Justement, une surveillance régulière et multidisciplinaire représente l’un des éléments clés de la prise en charge de la maladie : des contrôles périodiques et une prise en charge spécialisée permettent d’intercepter précocement l’évolution de la pathologie et de réduire le risque de complications. Outre les aspects cliniques, l’impact psychologique et social de la maladie a également été abordé, qui peut être amplifié chez les femmes par des retards de diagnostic, des difficultés dans le processus de traitement et, enfin et surtout, par le fardeau, ou le sentiment de culpabilité, de la transmission génétique.
Stefania Tobaldini, présidente de l’AIAF, a évoqué les difficultés vécues au quotidien par les patients et les soignants. « Pendant trop longtemps, la maladie de Fabry a été interprétée à travers une lentille masculine, considérant les femmes comme porteuses saines: une préconception qui a provoqué des retards de diagnostic et une sous-estimation généralisée des symptômes, confondus avec le stress ou la surcharge psychologique.

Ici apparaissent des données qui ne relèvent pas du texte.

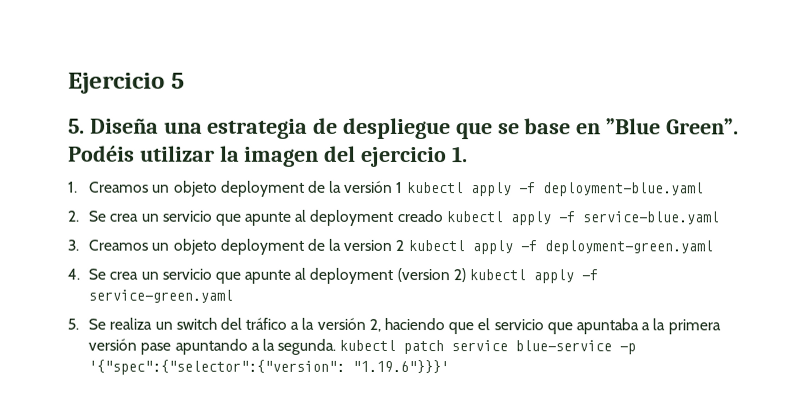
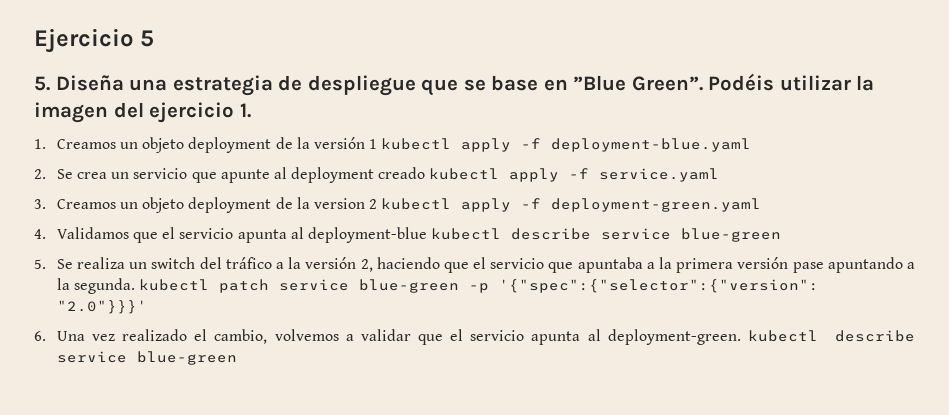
- 2. Se crea un servicio que apunte al deployment creado kubectl apply -f service-blue.yaml
+ 2. Se crea un servicio que apunte al deployment creado kubectl apply -f service.yaml
- 4. Se crea un servicio que apunte al deployment (version 2) kubectl apply -f service-green.yaml
+ 4. Validamos que el servicio apunta al deployment-blue kubectl describe service blue-green
- 5. Se realiza un switch del tráfico a la versión 2, haciendo que el servicio que apuntaba a la primera versión pase apuntando a la segunda. kubectl patch service blue-service -p '{"spec":{"selector":{"version": "1.19.6"}}}'
+ 5. Se realiza un switch del tráfico a la versión 2, haciendo que el servicio que apuntaba a la primera versión pase apuntando a la segunda. kubectl patch service blue-green -p '{"spec":{"selector":{"version": "2.0"}}}'
+ 6. Una vez realizado el cambio, volvemos a validar que el servicio apunta al deployment-green. kubectl describe service blue-green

Les femmes, cependant, ne sont pas des spectatrices de la maladie – a-t-il précisé – mais sont en réalité des patientes qui font face à des manifestations subtiles et souvent non reconnues rapidement, et pour lesquelles une surveillance précise et constante serait le seul moyen de prévenir des lésions organiques irréversibles – a-t-il poursuivi – est donc étroitement liée à un impact social profond : la femme joue souvent un double rôle, celui de patiente et de soignante non seulement de ses enfants, mais souvent aussi de parent, précisément en raison du caractère héréditaire de la pathologie qui peut impliquer plusieurs personnes dans la même cellule familiale. Promouvoir l’autonomisation des femmes signifie offrir aux femmes ce dont elles ont besoin pour transformer un fardeau silencieux en un rôle actif et conscient ».
La campagne ‘She SpeaXX’, née symboliquement au mois d’avril, a donc pour objectif de répondre à ces besoins : informer, sensibiliser et offrir aux femmes des outils concrets pour reconnaître les signes de la maladie, communiquer avec les médecins et participer de manière plus consciente à leur parcours de traitement. L’événement a représenté un moment de discussion entre les cliniciens, l’association de patients et les organes de presse présents, avec l’objectif commun de contribuer à accroître les connaissances sur la maladie de Fabry et donc de promouvoir un processus de diagnostic plus opportun et plus équitable, également du point de vue de la médecine du genre.